初学spark在Standalone模式下的资源调度机制,发现学习源码是理解spark一切机制的根本。现在对相关spark2.1.0源码的学习做个梳理。
一 应用程序提交时Master中对Driver和Executor的启动控制和资源分配机制。
首先进入Master.scala中查看Master类,资源调度流程学习从receive方法的case RegisterApplicaiton(作业提交时的注册处理)开始。
case RegisterApplication(description, driver) =>
// TODO Prevent repeated registrations from some driver
if (state == RecoveryState.STANDBY) {
//1. 只有处理Active状态下Master才处理作业提交的注册!
// ignore, don't send response
} else {
logInfo("Registering app " + description.name)
val app = createApplication(description, driver)
registerApplication(app)
logInfo("Registered app " + description.name + " with ID " + app.id)
//2.persistenceEngine为持久化引擎!
persistenceEngine.addApplication(app)
//3.个人理解此时还未启动driver,这个发送不是往driver发送注册消息。如何理解,后续补充
driver.send(RegisteredApplication(app.id, self))
//4. 资源调度的核心:scheduler()
schedule()
}
接下来继续学习schedue()的源码。首先看到的Master对Driver启动的控制(Master在此方法中决定在哪台Worker上启动Driver)。
**
* Schedule the currently available resources among waiting apps. This method will be called
* every time a new app joins or resource availability changes.
* !!!Scheduler调用时机:每次有新的应用程序加入或者集群资源变化!!!
*/
private def schedule(): Unit = {
//1. 当前Master的状态必须是Alive,才会进行资源调度(standby状态的Master不进行资源调度)
if (state != RecoveryState.ALIVE) {
return
}
// Drivers take strict precedence over executors
val shuffledAliveWorkers = Random.shuffle(workers.toSeq.filter(_.state == WorkerState.ALIVE))
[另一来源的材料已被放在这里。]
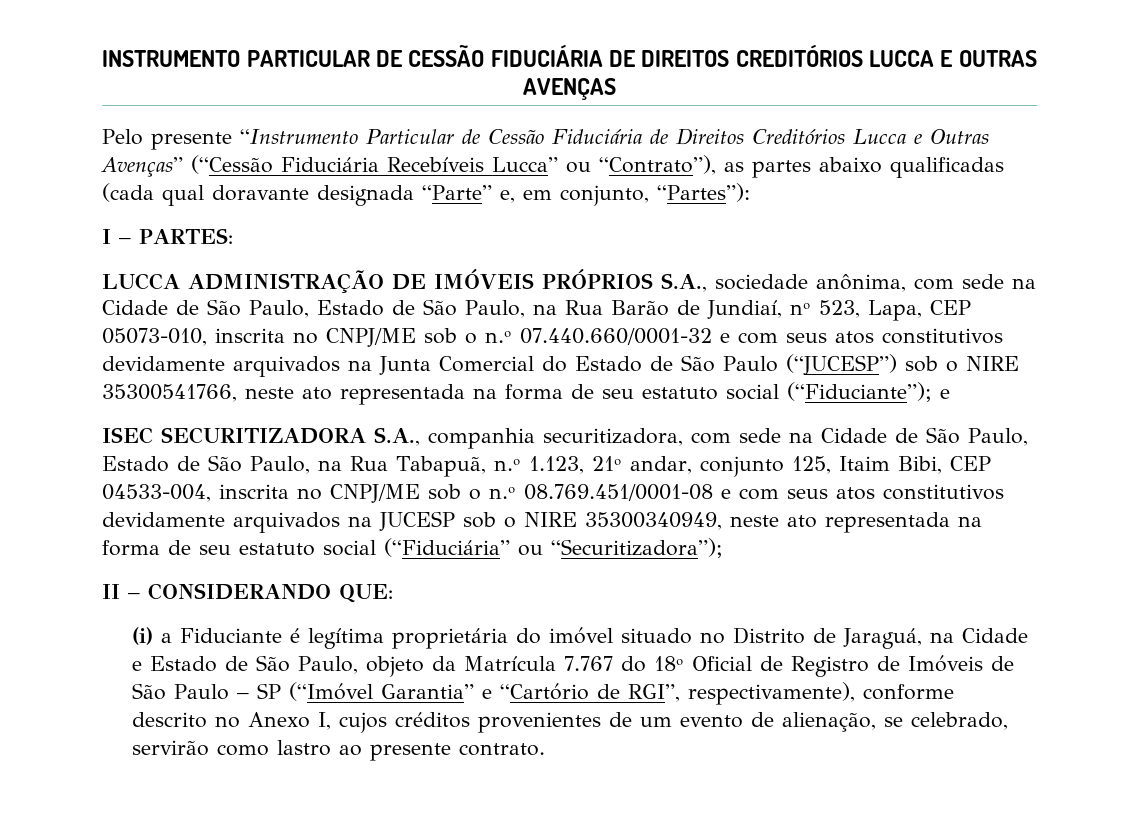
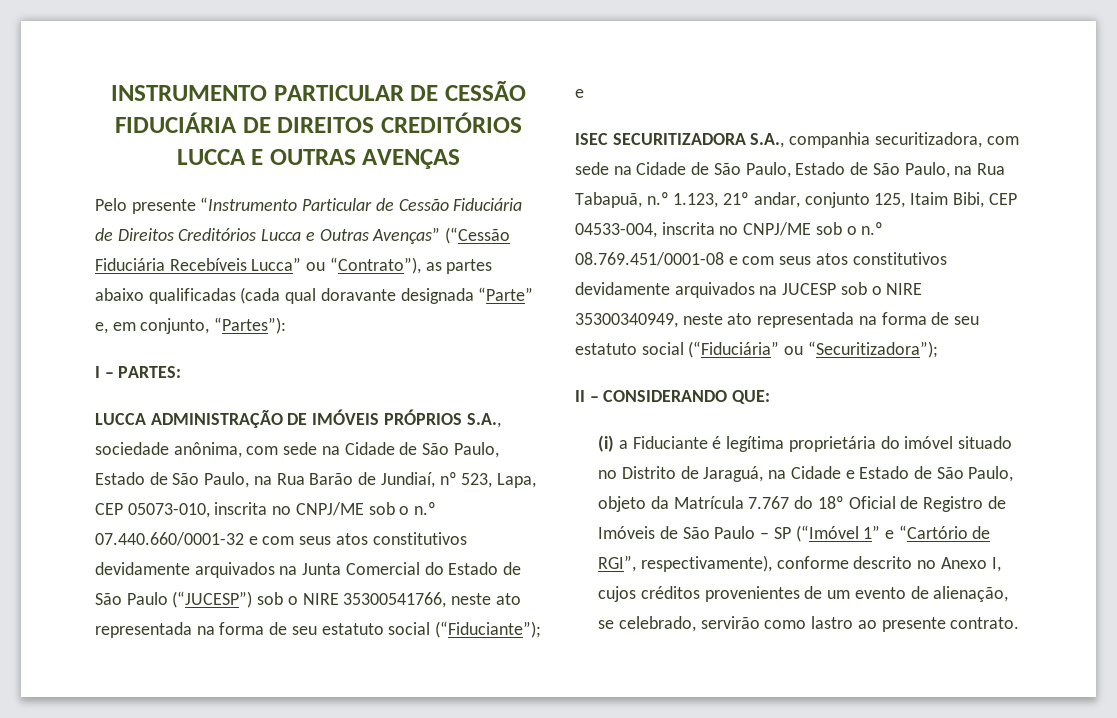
- (i) a Fiduciante é legítima proprietária do imóvel situado no Distrito de Jaraguá, na Cidade e Estado de São Paulo, objeto da Matrícula 7.767 do 18º Oficial de Registro de Imóveis de São Paulo – SP (“Imóvel Garantia” e “Cartório de RGI”, respectivamente), conforme descrito no Anexo I, cujos créditos provenientes de um evento de alienação, se celebrado, servirão como lastro ao presente contrato.
+ (i) a Fiduciante é legítima proprietária do imóvel situado no Distrito de Jaraguá, na Cidade e Estado de São Paulo, objeto da Matrícula 7.767 do 18º Oficial de Registro de Imóveis de São Paulo – SP (“Imóvel 1” e “Cartório de RGI”, respectivamente), conforme descrito no Anexo I, cujos créditos provenientes de um evento de alienação, se celebrado, servirão como lastro ao presente contrato.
val numWorkersAlive = shuffledAliveWorkers.size
var curPos = 0
//3.waitingDrivers是类型为DriverInfo的数组(private val waitingDrivers = new ArrayBuffer[DriverInfo]),每个DriverInfo的DriverDescription中有要启动Driver时对Worker的内存和cores等要求的内容。
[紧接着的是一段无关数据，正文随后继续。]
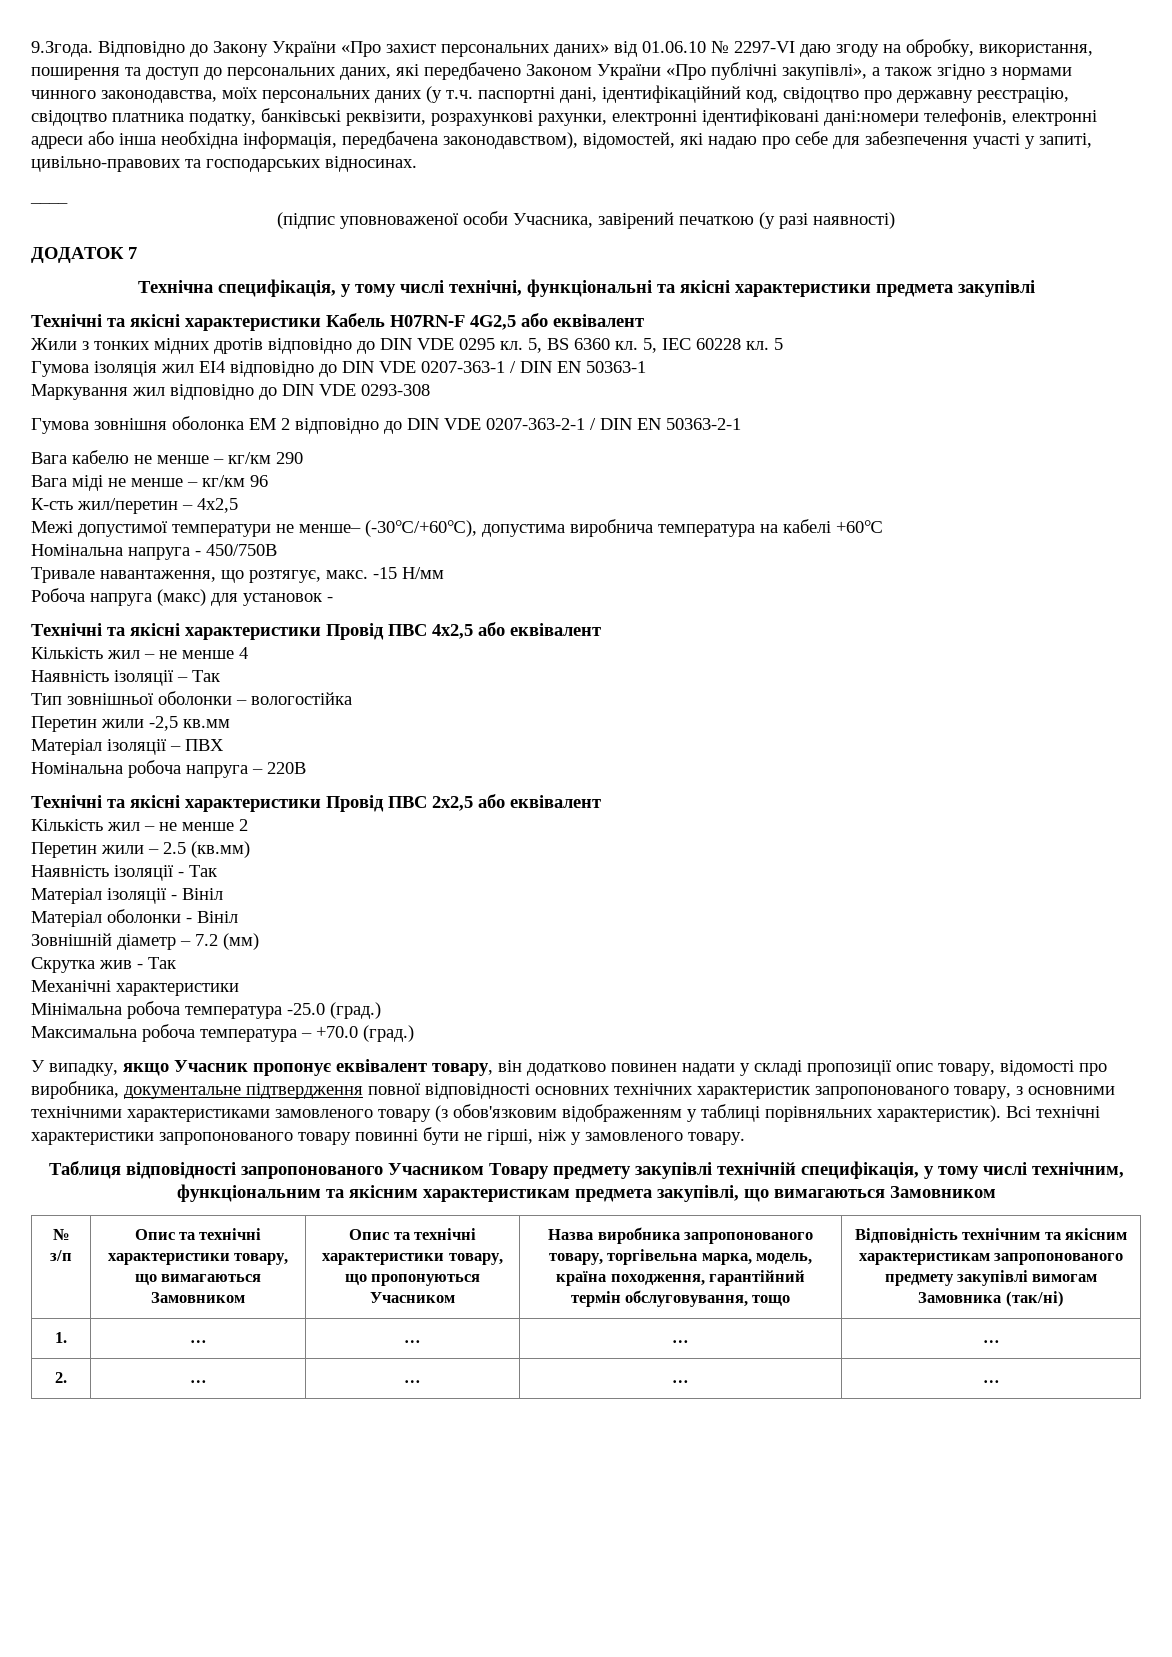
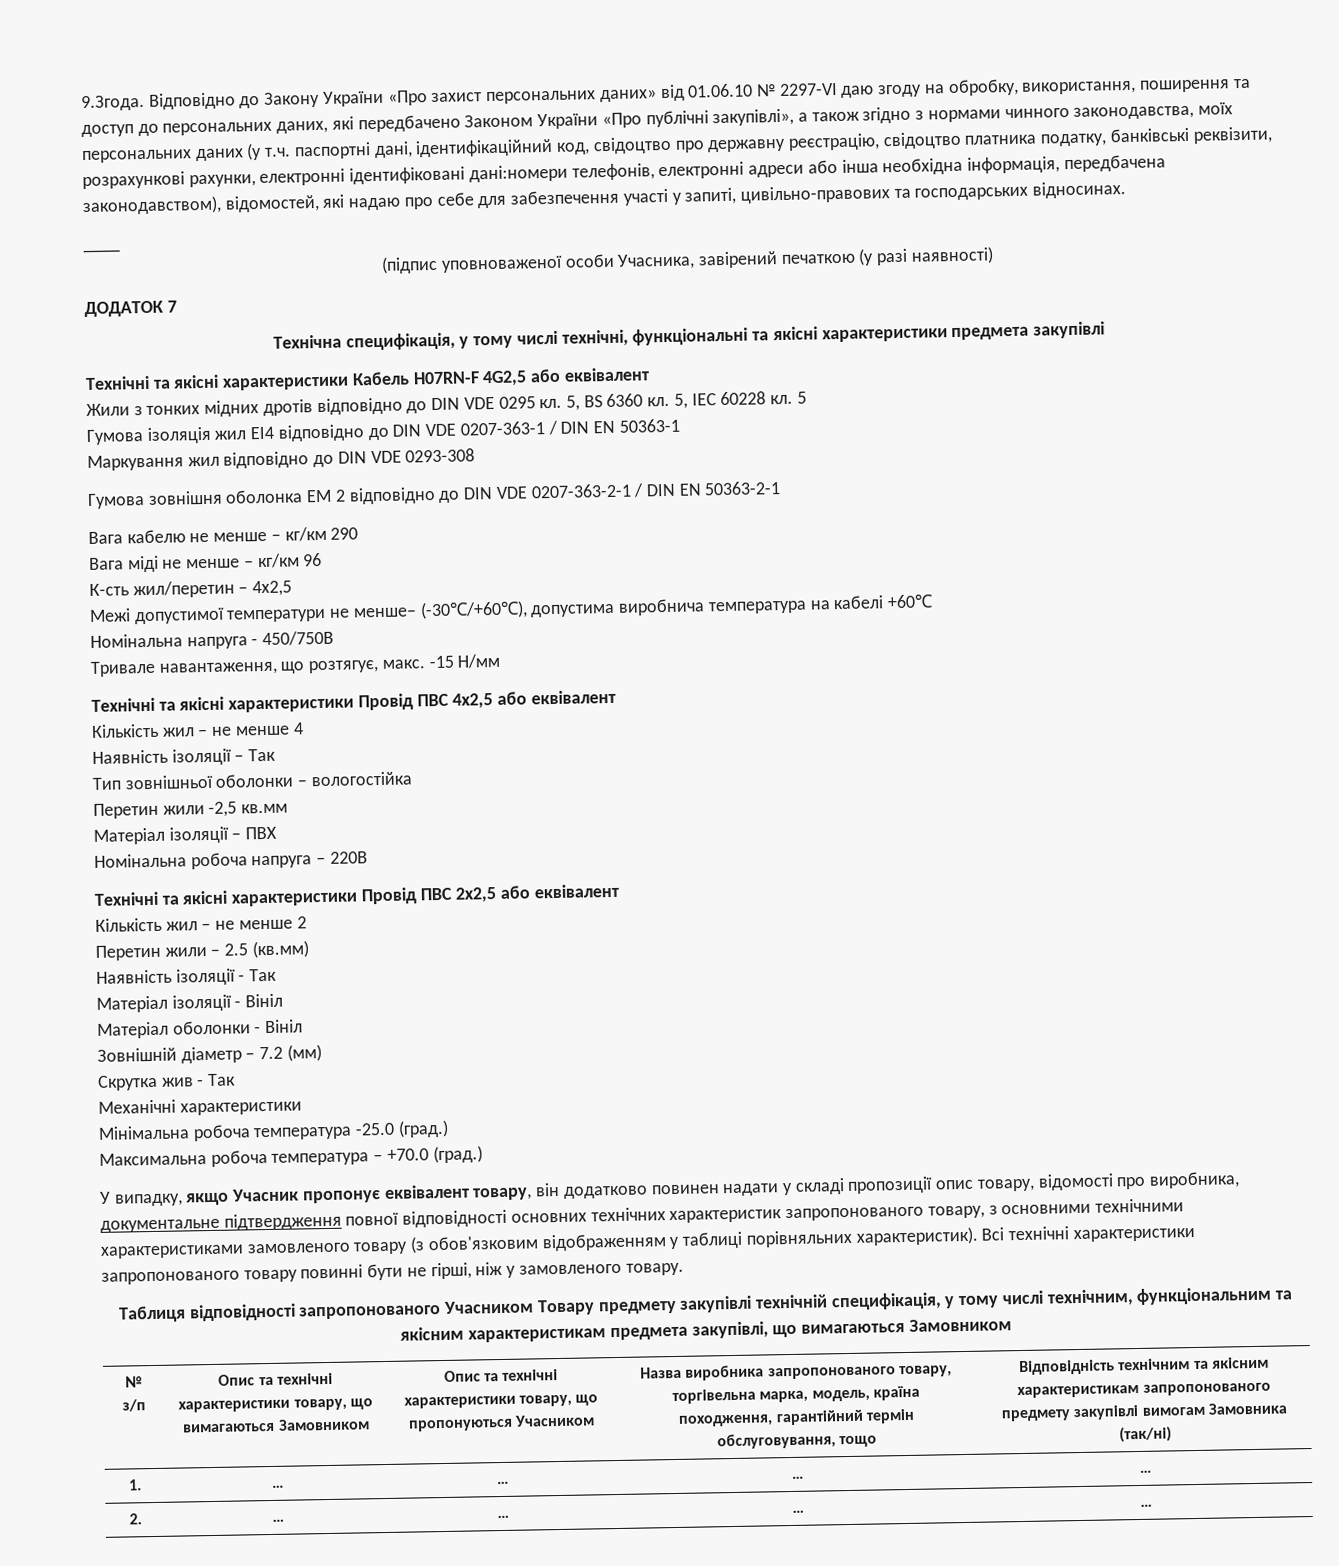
- Робоча напруга (макс) для установок -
for (driver <- waitingDrivers.toList) { // iterate over a copy of waitingDrivers
// We assign workers to each waiting driver in a round-robin fashion. For each driver, we
// start from the last worker that was assigned a driver, and continue onwards until we have
// explored all alive workers.
var launched = false
var numWorkersVisited = 0
//在符合资源要求的情况下采用随机打乱后的一个Worker来启动Driver(launchDriver(worker,driver))。找到一个即将等待队列中的条目减一,然后退出循环!!!
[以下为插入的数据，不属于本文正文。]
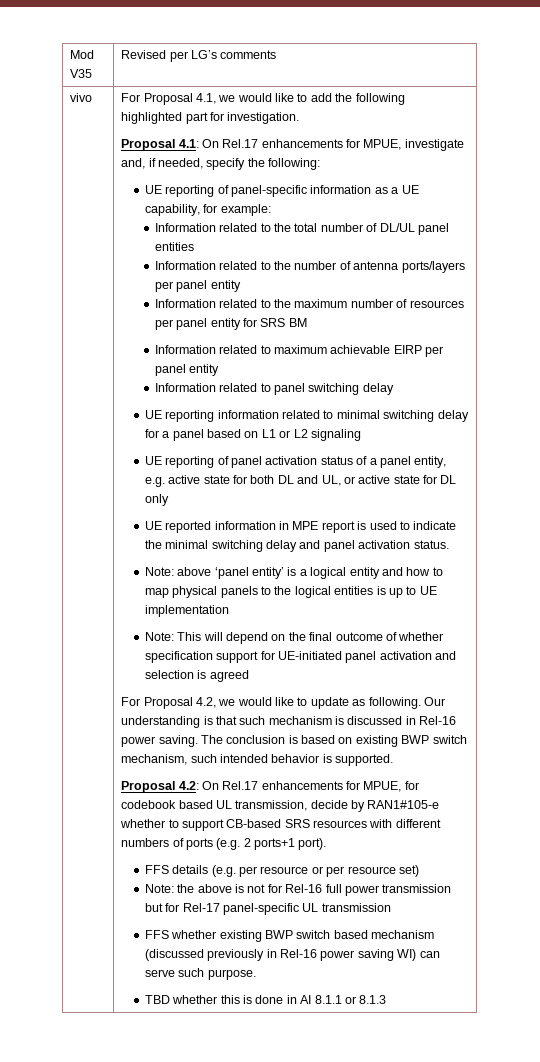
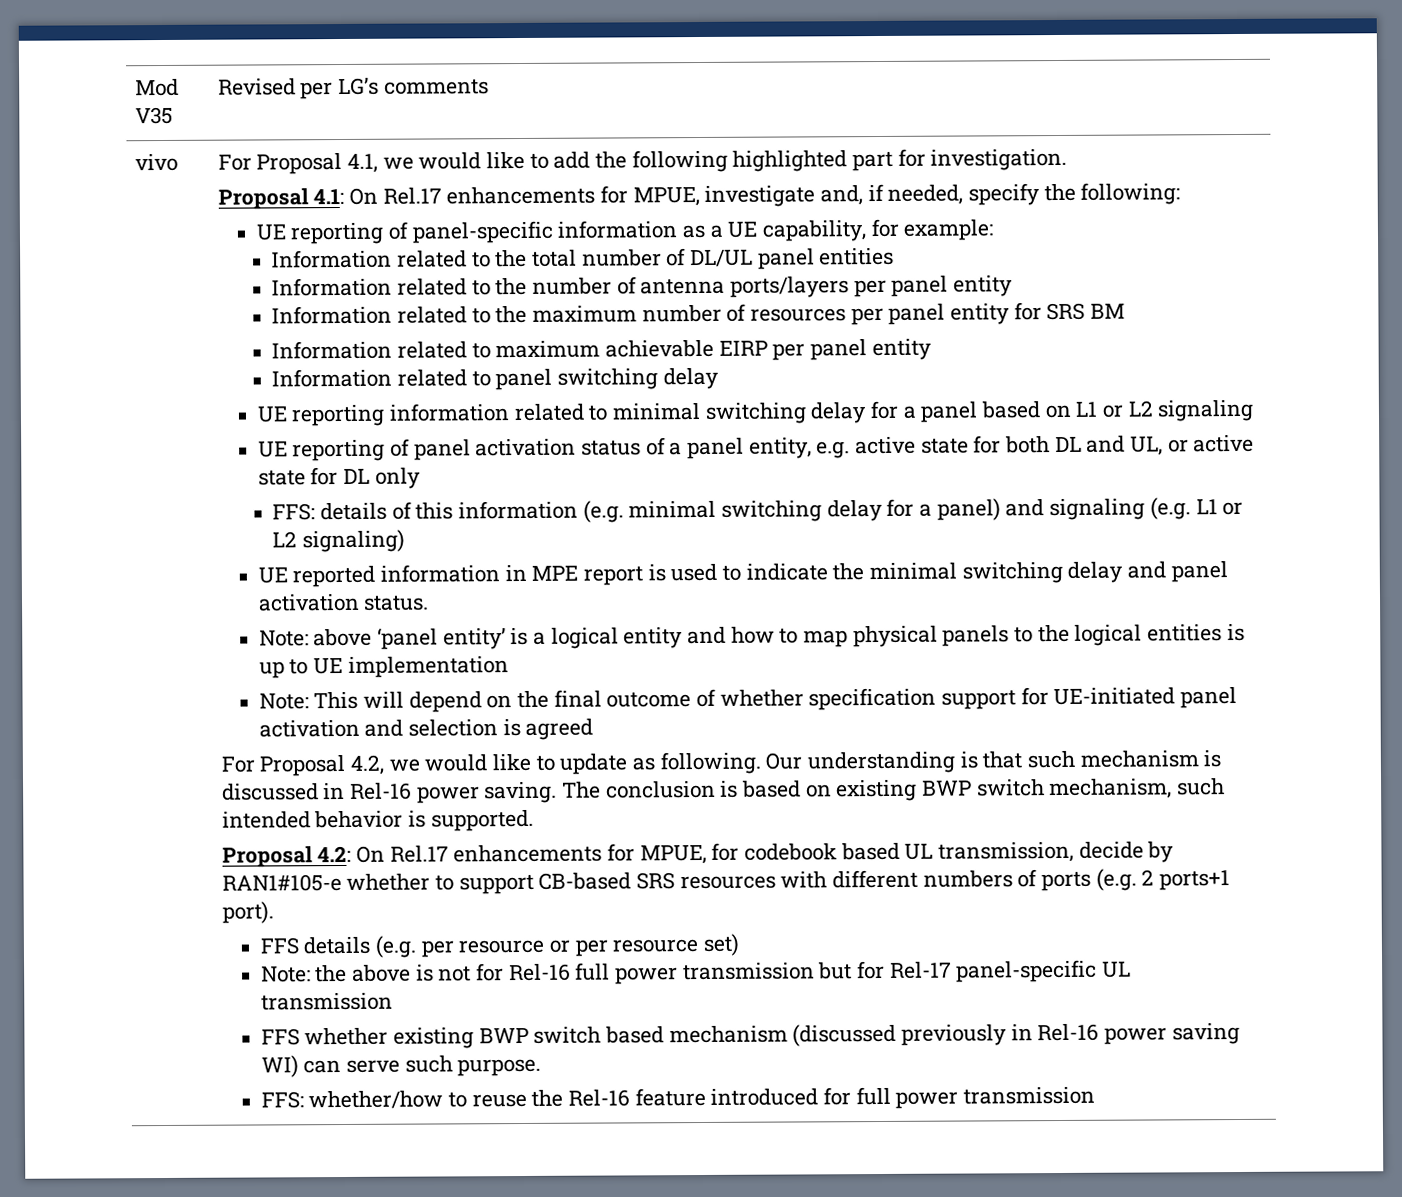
+ FFS: details of this information (e.g. minimal switching delay for a panel) and signaling (e.g. L1 or L2 signaling)
- TBD whether this is done in AI 8.1.1 or 8.1.3
+ FFS: whether/how to reuse the Rel-16 feature introduced for full power transmission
while (numWorkersVisited < numWorkersAlive && !launched) {
val worker = shuffledAliveWorkers(curPos)
numWorkersVisited += 1
if (worker.memoryFree >= driver.desc.mem && worker.coresFree >= driver.desc.cores) {
launchDriver(worker, driver)
waitingDrivers -= driver
launched = true
}
curPos = (curPos + 1) % numWorkersAlive
}
}
startExecutorsOnWorkers()
}
深入学习startExecutorOnWorkers()方法来学习Executor的启动过程。(Master在此方法中按剩余资源的顺序决定在哪台Worker上启动executor以及为该executor分配的资源)
/**
* Schedule and launch executors on workers
* 在Worker基础上调度和启动executor
*/
private def startExecutorsOnWorkers(): Unit = {
// Right now this is a very simple FIFO scheduler. We keep trying to fit in the first app
// in the queue, then the second app, etc.
// 1.spark默认为应用程序启动executor的方式为FIFO。所有提交的应用程序放在调度的等待队列中//而且是先入先出的。只有满足了前面的应用程序所需资源的基础上才能为下一个应用程序分配资源!!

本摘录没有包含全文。